System Collapse (The Murderbot Diaries Book 7) by Martha Wells - Another fine novel featuring everyone's favorite snarky construct (but better appreciated if you do what I didn't, and read or re-read Book 6 right before this one).

That Summer Feeling by Bridget Morrissey - In this enjoyable FF contemporary romance, a premonition ends in a far different place than the viewpoint character expects when she attends a summer camp for adults.

 A Thief in the Night by KJ Charles - So you're desperate enough to rob a guy on the highway and assume a valet's identity, only to find out said valet's new employer is the guy you robbed--what could go right?

 The Verifiers by Jane Pek - In this superior literary mystery/thriller novel that may also be science fiction, a keen-witted queer Asian woman who scorns online dating, investigates online daters and can't seem to connect to anyone in real life uncovers a possible crime, with potentially deadly consequences.

 Water Horse by Melissa Scott - A terrific epic fantasy novel, which is unusual for the subgenre in being queer and possibly unique in completing its complex story in one (!) volume; the inspiration appears to be Celtic, but reading this novel as a Celtic fantasy would be confusing at best.

 The Water Outlaws by S.L. Huang - This wuxia novel, which is set in an alternate Song Dynasty China and based (in queer and genderbent ways) on the classic Chinese novel Water Margin, is an exciting and thought-provoking sword & sorcery adventure, but if you have any triggers, they are probably in this book; and if you want your reads to comfort or reinforce your Western expectations, moralities, or pieties, you are in the wrong place.

 Wear It Like a Crown: A MM Royalty Romance by Zarah Detand - A gay prince threatened with blackmail takes on a handler who urges the prince's coming out while keeping his own secrets.

 We Could Be So Good by Cat Sebastian - In a 1950s New York newsroom, it can be a challenge to stay closeted; and what is it with this rather intrusive co-worker, anyway?


 Cynthia Ward has published stories in Analog, Asimov's, Nightmare, Weird Tales, and elsewhere. For WolfSinger Publications, she edited the anthologies Lost Trails: Forgotten Tales of the Weird West Volumes 1-2. With fellow Aqueductista Nisi Shawl, Cynthia coauthored the Locus Award winning fiction-writing guide, Writing the Other: A Practical Approach. In 2021, Aqueduct Press released the concluding novella in her Bloody-Thirsty Agent series, The Adventure of the Golden Woman.


Monday, January 8, 2024

The Pleasures of Reading, Viewing, and Listening in 2023, pt. 31: Nancy Jane Moore



Always Reading in 2023

By Nancy Jane Moore



We are slowly being crowded out of our apartment by books. We buy them. We pick them up on the street and in little free libraries. We check them out of the public library. We keep trying to get rid of the ones we don’t want, but that requires us to both decide we don’t want something and then for one of us to actually take it out of the place.

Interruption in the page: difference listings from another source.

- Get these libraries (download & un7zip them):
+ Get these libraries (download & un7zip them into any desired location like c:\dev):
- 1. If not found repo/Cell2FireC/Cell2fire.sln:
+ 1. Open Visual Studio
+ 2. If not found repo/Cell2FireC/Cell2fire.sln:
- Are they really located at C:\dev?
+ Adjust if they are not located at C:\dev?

Things would be worse if it wasn’t for ebooks. I’ve got three reading apps and two library apps for those. Plus magazines also take up space, especially New Scientist, which comes weekly. We keep trying to throw magazines out (or put them on the street for others), but it’s hard to be sure we’ve finished with them.

And of course, I read magazines and newspapers and newsletters online as well, not to mention various and sundry articles and blogs I stumble across. The truth is that my partner and I are always reading. It makes figuring out which books and other things to write about a challenge, because I can’t write about them all.

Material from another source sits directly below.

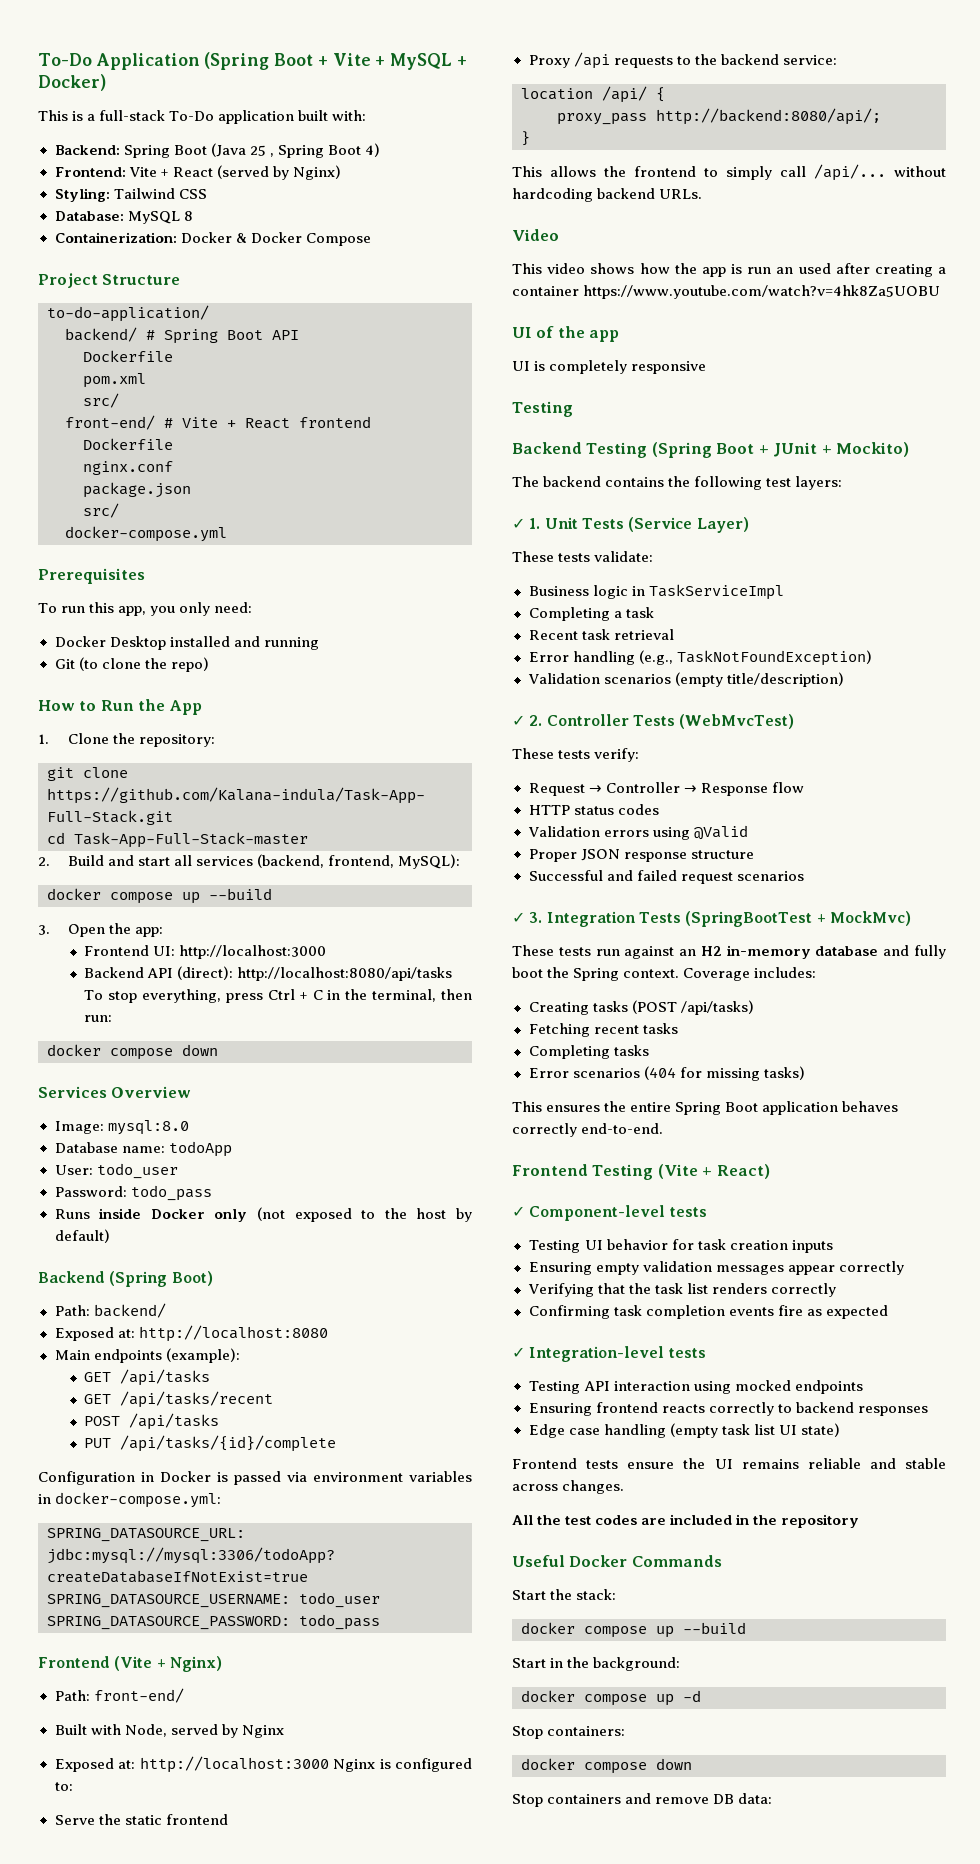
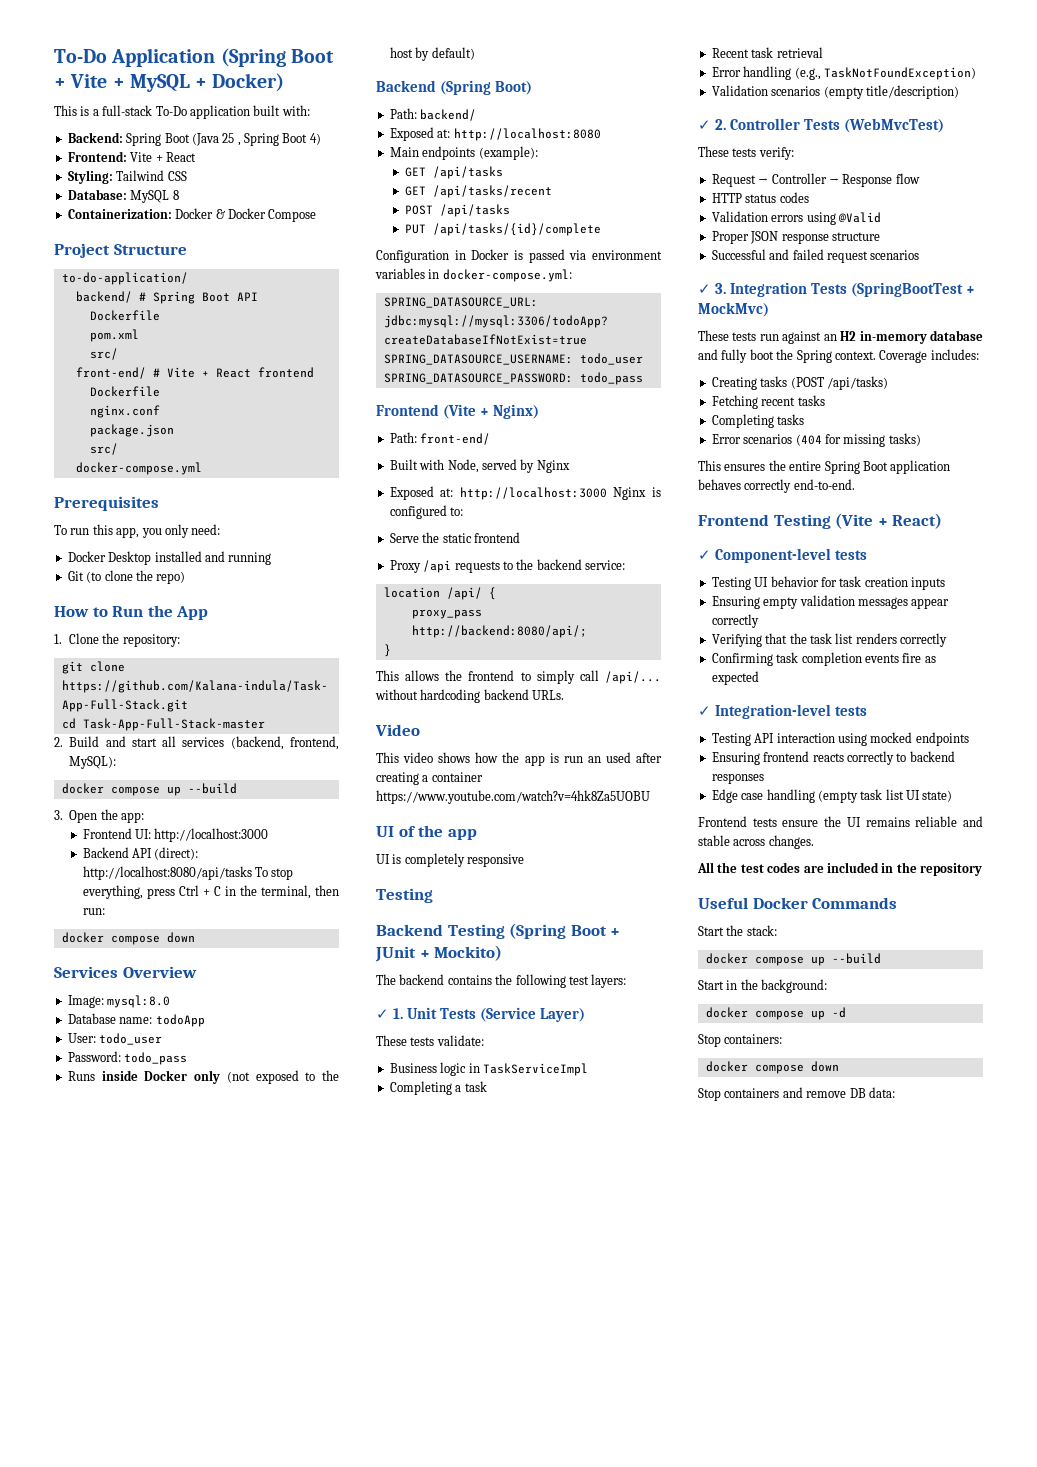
- Frontend: Vite + React (served by Nginx)
+ Frontend: Vite + React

So instead of trying to include everything I read this year, I want to focus on two books that affected me profoundly and deeply. Two very different books.


The first is Menewood by Nicola Griffith. This is the sequel to Hild, which I also loved, but Menewood is so much more than a sequel. First of all, looking at it as a writer, it is simply a brilliant piece of written work. It’s 681 pages long (not counting notes and maps) and every page, every sentence, every word matters. I, who often skim through long and exciting books because I want to know what happens next, read every damn word. It took me five days and cost me sleep because I had some important things I also had to do. I could not put it down for long.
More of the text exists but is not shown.